(TASK PROMPT):
Every line in the records below between the one holding "none -> [10,136,300,235]" and the one holding "[702,1370,842,1390] 24-07-2026 09:35", inclusive, is to be set down exactly; all other lines are to be left out.
─── SUPPLIED ENTRIES
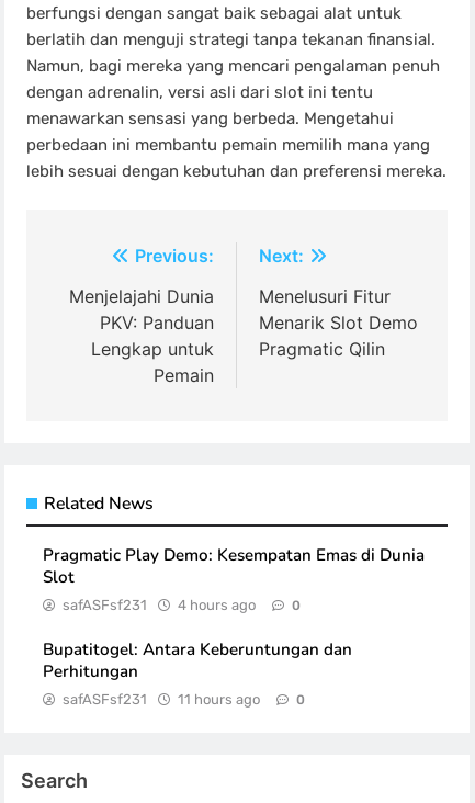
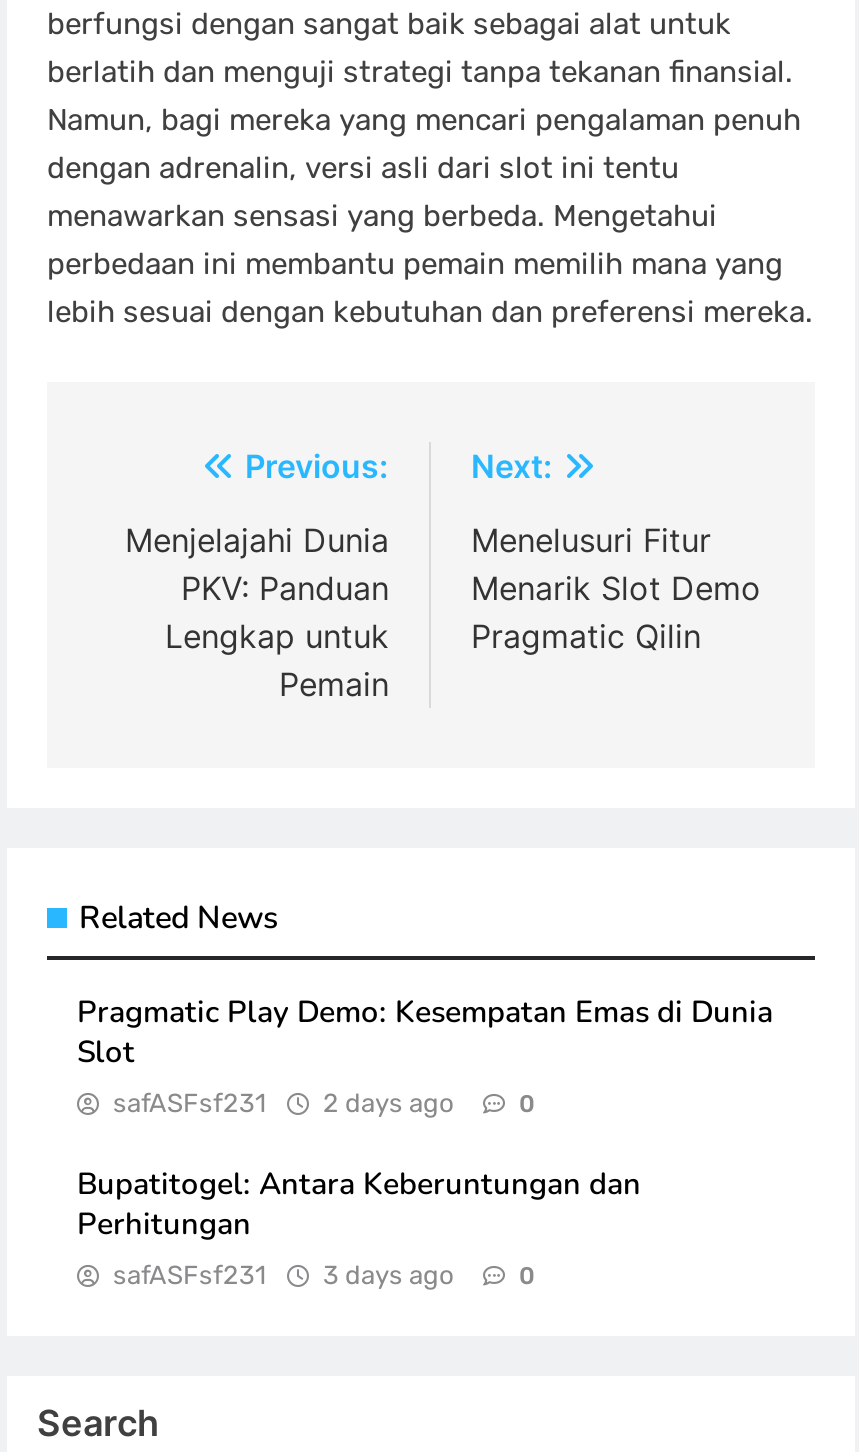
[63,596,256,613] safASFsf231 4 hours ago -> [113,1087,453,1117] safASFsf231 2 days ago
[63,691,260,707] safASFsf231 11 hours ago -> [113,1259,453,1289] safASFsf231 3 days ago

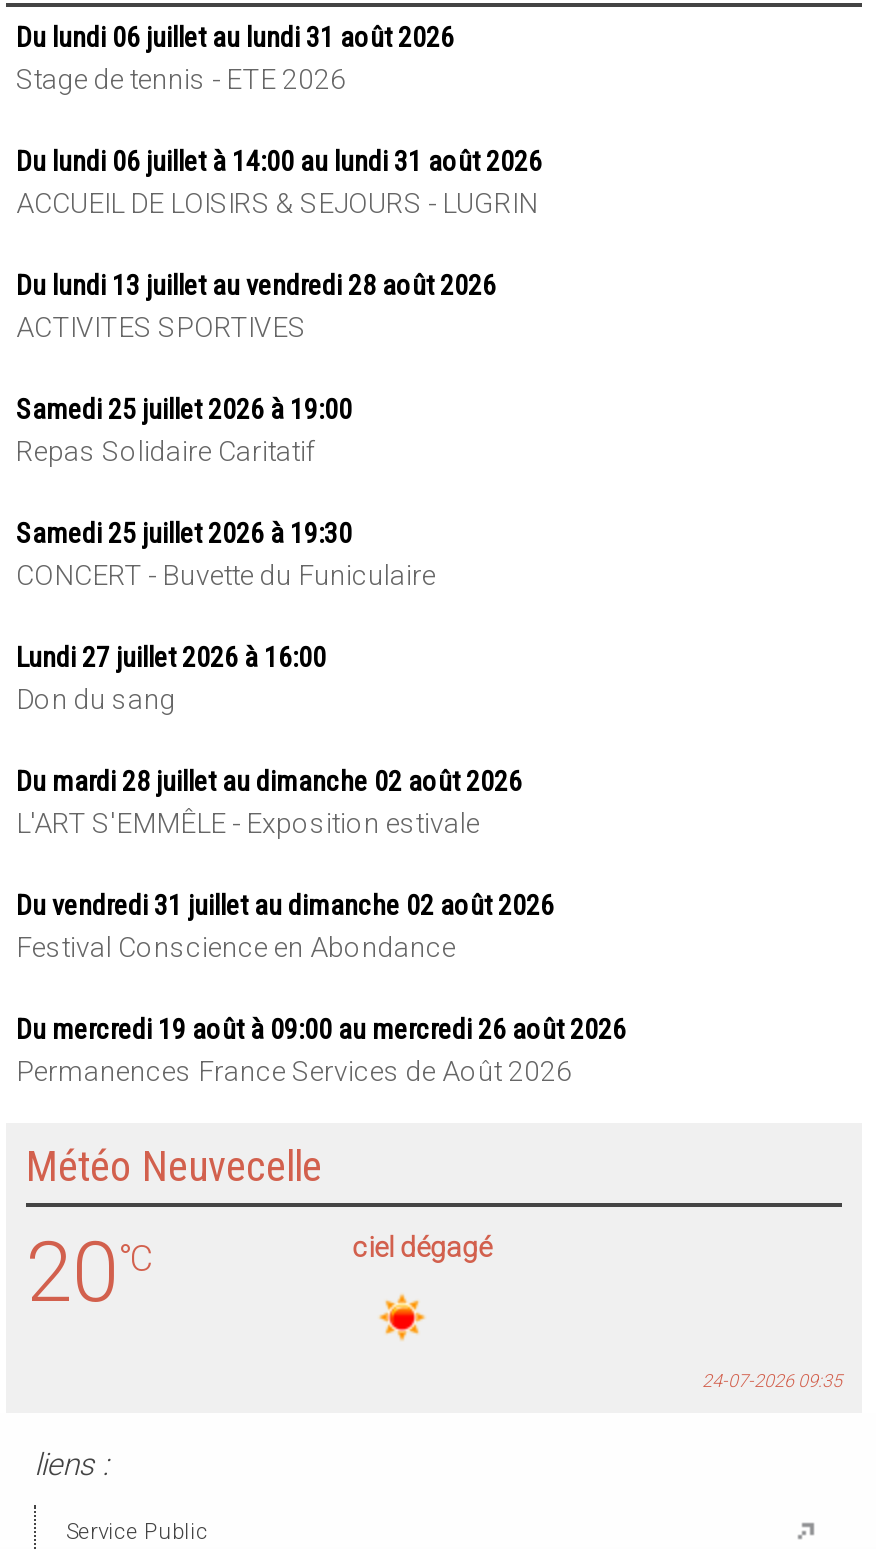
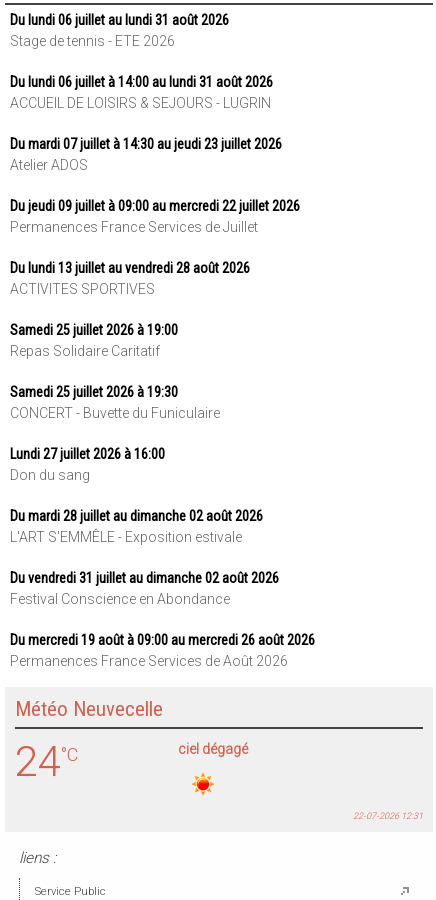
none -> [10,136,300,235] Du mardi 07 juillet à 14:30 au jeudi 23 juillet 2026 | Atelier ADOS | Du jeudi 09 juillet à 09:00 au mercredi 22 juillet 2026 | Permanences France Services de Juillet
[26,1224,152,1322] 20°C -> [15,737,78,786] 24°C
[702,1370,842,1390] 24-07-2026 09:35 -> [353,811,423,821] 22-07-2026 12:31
──────
─── SUPPLIED ENTRIES
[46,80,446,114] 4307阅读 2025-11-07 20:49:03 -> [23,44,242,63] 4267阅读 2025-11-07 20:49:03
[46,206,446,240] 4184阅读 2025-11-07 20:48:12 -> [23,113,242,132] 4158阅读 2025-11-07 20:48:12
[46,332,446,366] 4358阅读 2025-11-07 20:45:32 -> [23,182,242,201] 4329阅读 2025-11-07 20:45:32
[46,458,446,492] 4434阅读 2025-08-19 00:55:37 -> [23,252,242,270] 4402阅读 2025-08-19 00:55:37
──────
(ANSWER TO THIS EXERCISE):
none -> [10,136,300,235] Du mardi 07 juillet à 14:30 au jeudi 23 juillet 2026 | Atelier ADOS | Du jeudi 09 juillet à 09:00 au mercredi 22 juillet 2026 | Permanences France Services de Juillet
[26,1224,152,1322] 20°C -> [15,737,78,786] 24°C
[702,1370,842,1390] 24-07-2026 09:35 -> [353,811,423,821] 22-07-2026 12:31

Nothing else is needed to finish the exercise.